“Honey, what on earth’s the matter?” blurted Moira with a look of deep concern when Eny stumbled into the dining hall on the upper terrace of the church’s Christian Education complex. “And why are you so late? I’ve been worried sick!”
“It’s okay, Mom. I’m fine. Really.”
Moira, in a white apron and with her auburn curls restrained beneath a black hair net, stood behind a row of tables just outside the kitchen door. She and a couple of other women in similar attire were ladling vegetable soup from a stainless steel tureen into Styrofoam bowls. On the other side of the tables were ranged the patrons of the afternoon meal program: a long line of unkempt, unshaven men in soiled denim and worn corduroy, some with red or blue bandannas around their heads, some barefoot, all of them dragging canvas duffle bags or carrying big packs on their backs. Scattered among the predominantly male crowd were a handful of dowdy old ladies in baggy dresses and tough-looking young women in jeans and faded tank shirts.
“How often have I warned you about the kind of people who walk the streets of Hollywood?” scolded Moira as a tattered old man flashed a toothless grin and mumbled a few words of thanks for the soup. “You can’t dawdle out there the way you used to. We’re not in Santa Piedra anymore!”
“I told you, I’m okay,” protested Eny, joining her mother behind the table and taking down an apron from a hook on the wall. “Something happened on the bus, that’s all. Something weird.”
“Weird? In what way?” Moira looked intently at Eny over the tops of her wire-rimmed spectacles. She reached over and laid a hand on her forehead. “Are you running a fever?”
“No, Mom. But there was this man on my bus …”
“What kind of a man?”
“He stopped a couple of bullies from picking on me. I’m not sure why. But the more I think about it, the more I’m convinced that he looked a lot like Simon Brach.”
Moira bent down and took her daughter gently by the shoulders. “If I’ve told you once, I’ve told you a hundred times. Simon’s gone! This is an unhealthy obsession. You’ve got to forget about Simon. That’s why we came down here in the first place—to get away from all that.”
Eny pulled away from her mother and slipped the apron over her head. “That’s not exactly true,” she said. “The real reason we came here was to—”

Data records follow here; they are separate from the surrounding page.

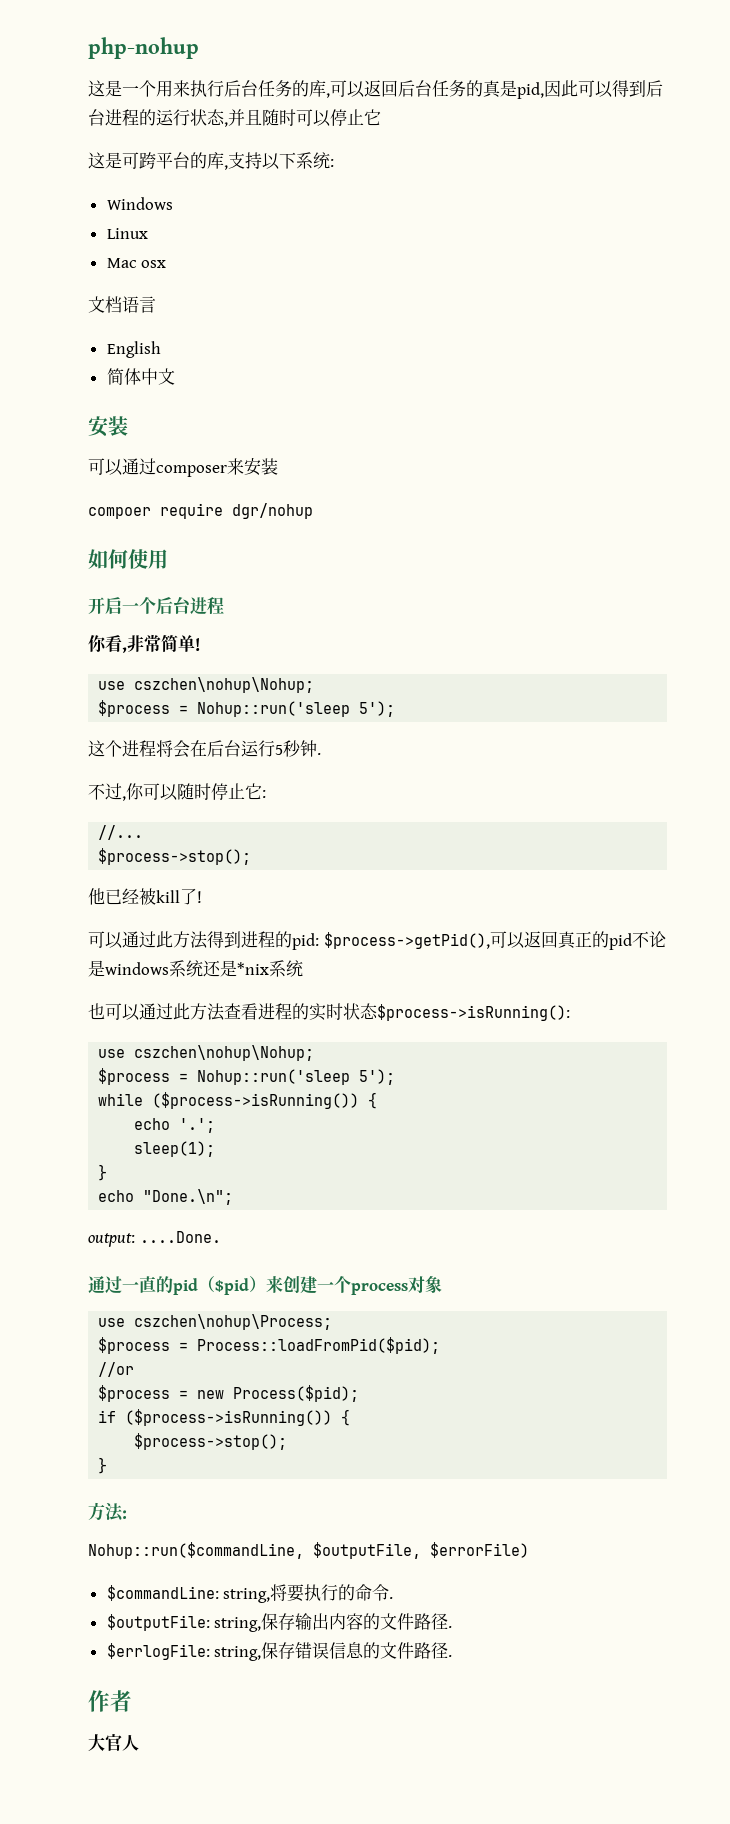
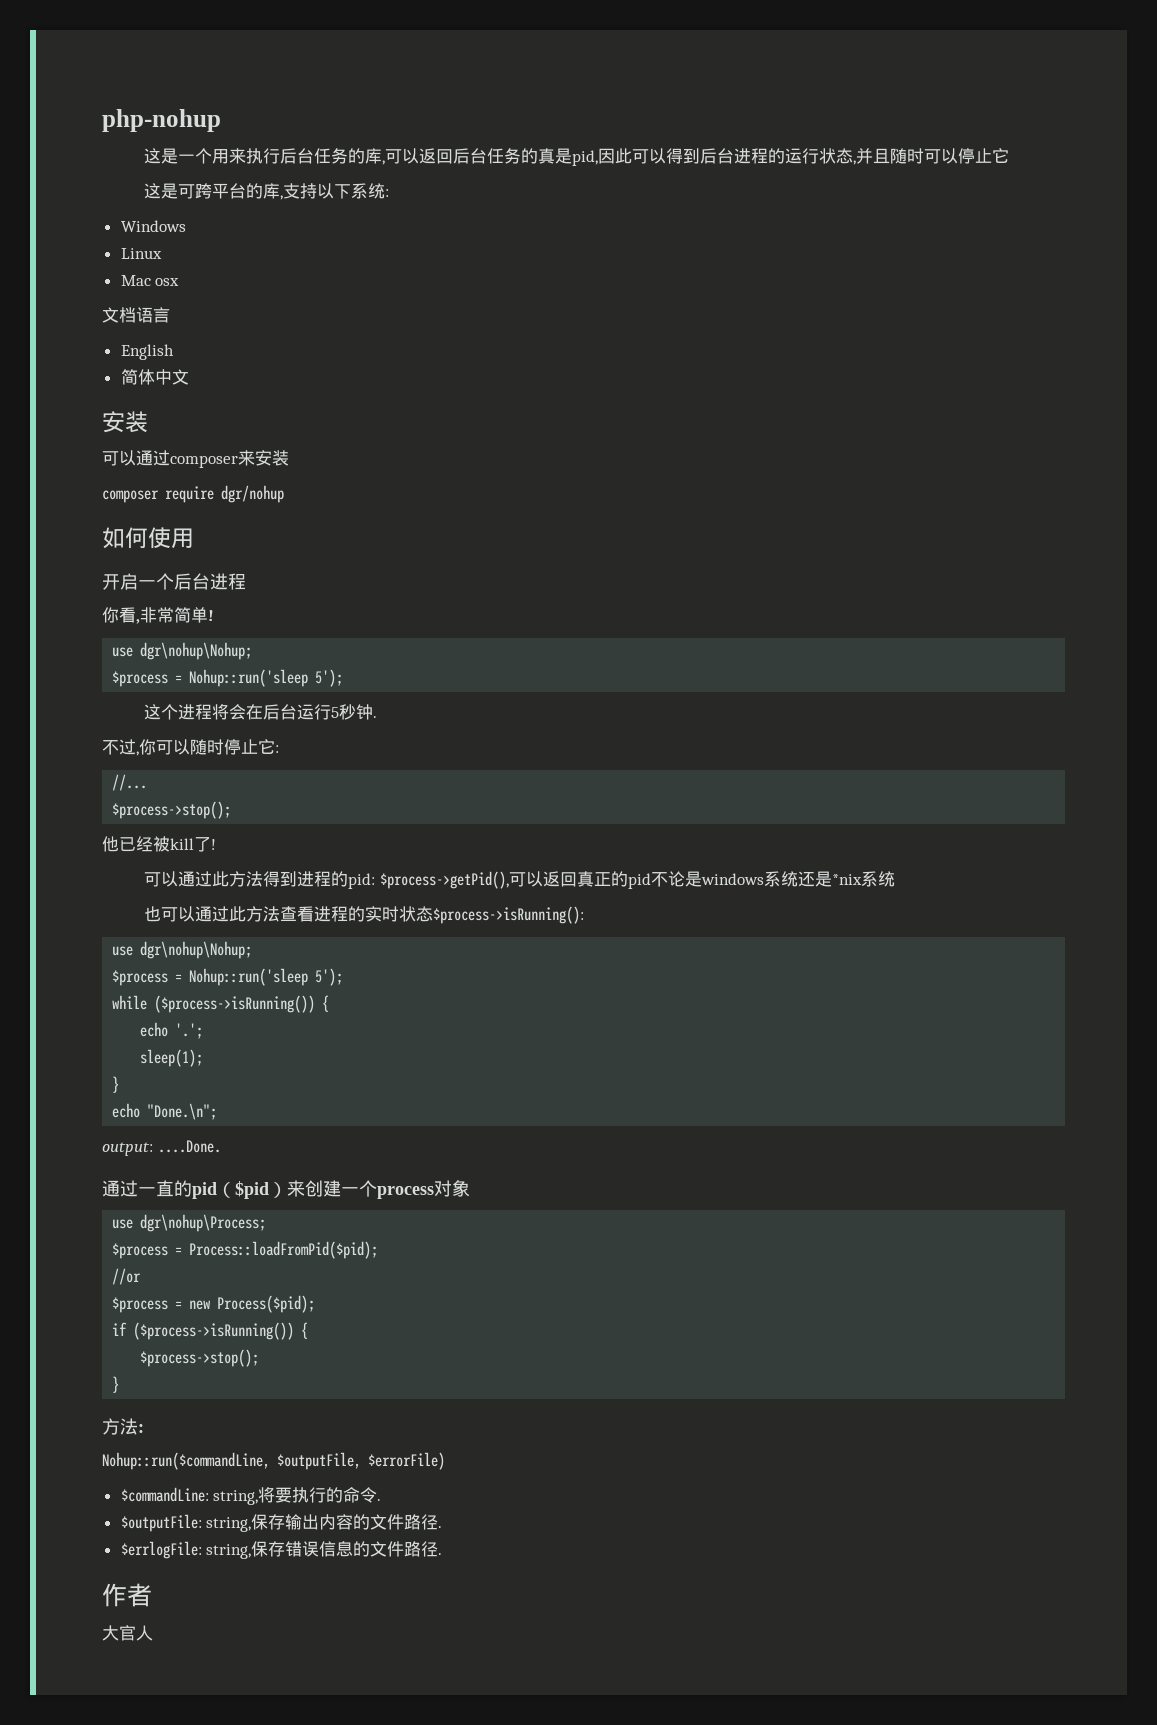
- compoer require dgr/nohup
+ composer require dgr/nohup
  你看,非常简单!
- use cszchen\nohup\Nohup;
+ use dgr\nohup\Nohup;
  也可以通过此方法查看进程的实时状态$process->isRunning():
- use cszchen\nohup\Nohup;
+ use dgr\nohup\Nohup;
- use cszchen\nohup\Process;
+ use dgr\nohup\Process;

She stopped short. There was music in the air. Stunning music. Glorious music. Music of a kind she had never expected to hear in this dim auditorium, with its dingy green tile floor and pale yellow walls. Someone was at the baby grand piano at the front of the hall, reeling off the most amazing sounds she’d ever heard, sounds she didn’t think any instrument capable of producing, sounds like rivers of liquid gold rippling over stones of polished silver.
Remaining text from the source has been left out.